🤖 AI Summary
NLG evaluation faces dual challenges: poor reproducibility of human evaluation and prompt sensitivity of LLM-based automated assessment. To address these, we propose a reverse-learning framework that automatically constructs model-specific evaluation prompts by inverting from model-generated outputs to optimal instructions. Our approach introduces the first single-shot “output→instruction” inverse mapping mechanism, eliminating manual prompt tuning and substantially enhancing prompt robustness and task adaptability. Evaluated across multiple NLG benchmarks, our method outperforms both handcrafted and state-of-the-art automated prompting methods—achieving +12.3% improvement in evaluation consistency (Kendall’s τ) and +9.7% in correlation with human judgments (Pearson). Moreover, it accelerates evaluation throughput by over 10×. This work establishes a new paradigm for LLM-based NLG evaluation that is reproducible, personalized, and low-resource-dependent.
📝 Abstract
Evaluating natural language generation (NLG) systems is challenging due to the diversity of valid outputs.
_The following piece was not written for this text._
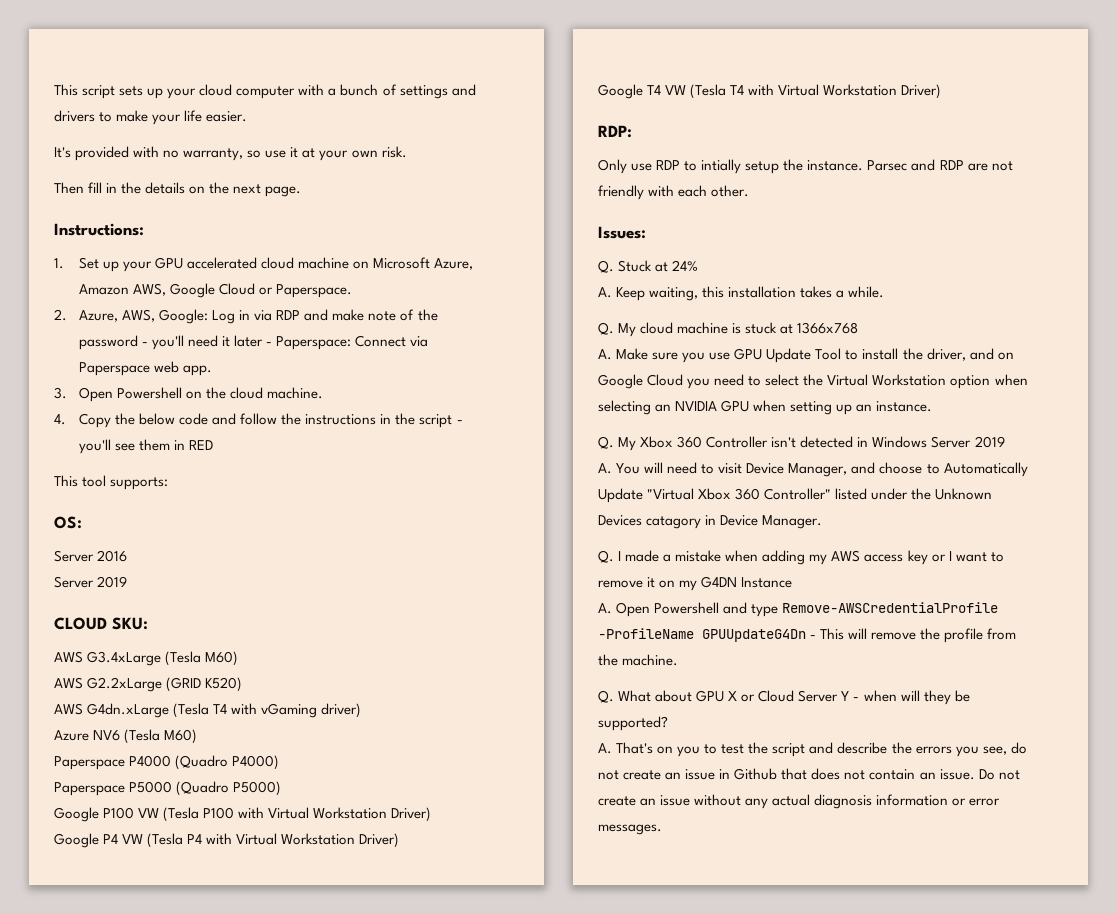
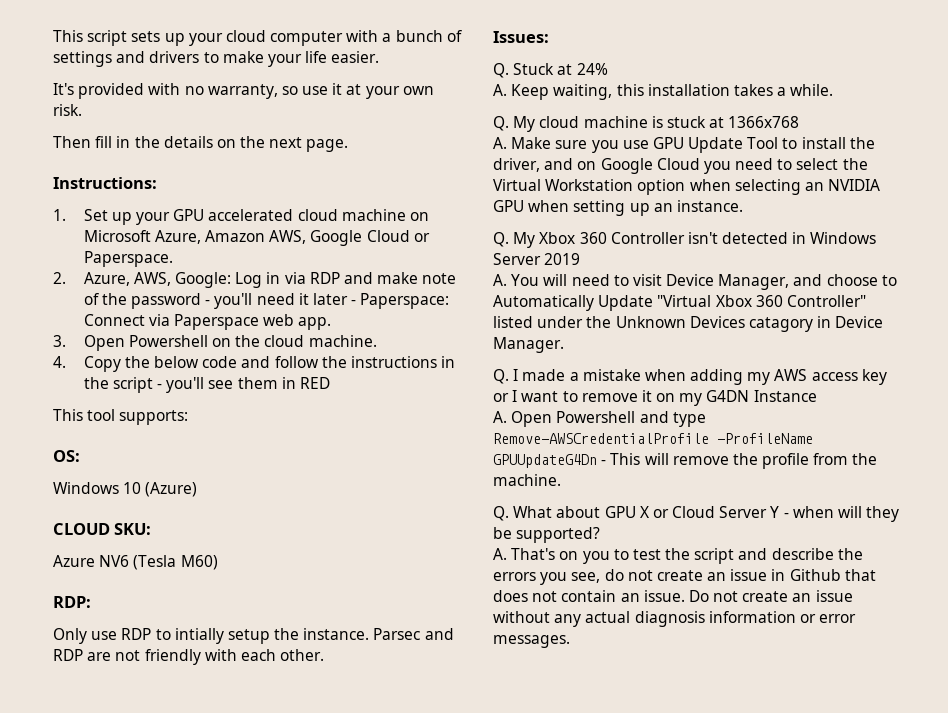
[54,550,128,562] [54,576,128,588] [54,617,148,630] [54,651,239,666] [54,677,243,692] [54,703,362,718] [54,729,198,744] [54,755,280,770] [54,781,282,796] [54,807,432,822] [54,833,400,848] [598,84,942,99] Server 2016 // Server 2019 // CLOUD SKU: // AWS G3.4xLarge (Tesla M60) // AWS G2.2xLarge (GRID K520) // AWS G4dn.xLarge (Tesla T4 with vGaming driver) // Azure NV6 (Tesla M60) // Paperspace P4000 (Quadro P4000) // Paperspace P5000 (Quadro P5000) // Google P100 VW (Tesla P100 with Virtual Workstation Driver) // Google P4 VW (Tesla P4 with Virtual Workstation Driver) // Google T4 VW (Tesla T4 with Virtual Workstation Driver) -> [53,482,198,497] [53,523,152,535] [53,555,218,570] Windows 10 (Azure) // CLOUD SKU: // Azure NV6 (Tesla M60)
While human evaluation is the gold standard, it suffers from inconsistencies, lack of standardisation, and demographic biases, limiting reproducibility. LLM-based evaluation offers a scalable alternative but is highly sensitive to prompt design, where small variations can lead to significant discrepancies. In this work, we propose an inversion learning method that learns effective reverse mappings from model outputs back to their input instructions, enabling the automatic generation of highly effective, model-specific evaluation prompts. Our method requires only a single evaluation sample and eliminates the need for time-consuming manual prompt engineering, thereby improving both efficiency and robustness. Our work contributes toward a new direction for more robust and efficient LLM-based evaluation.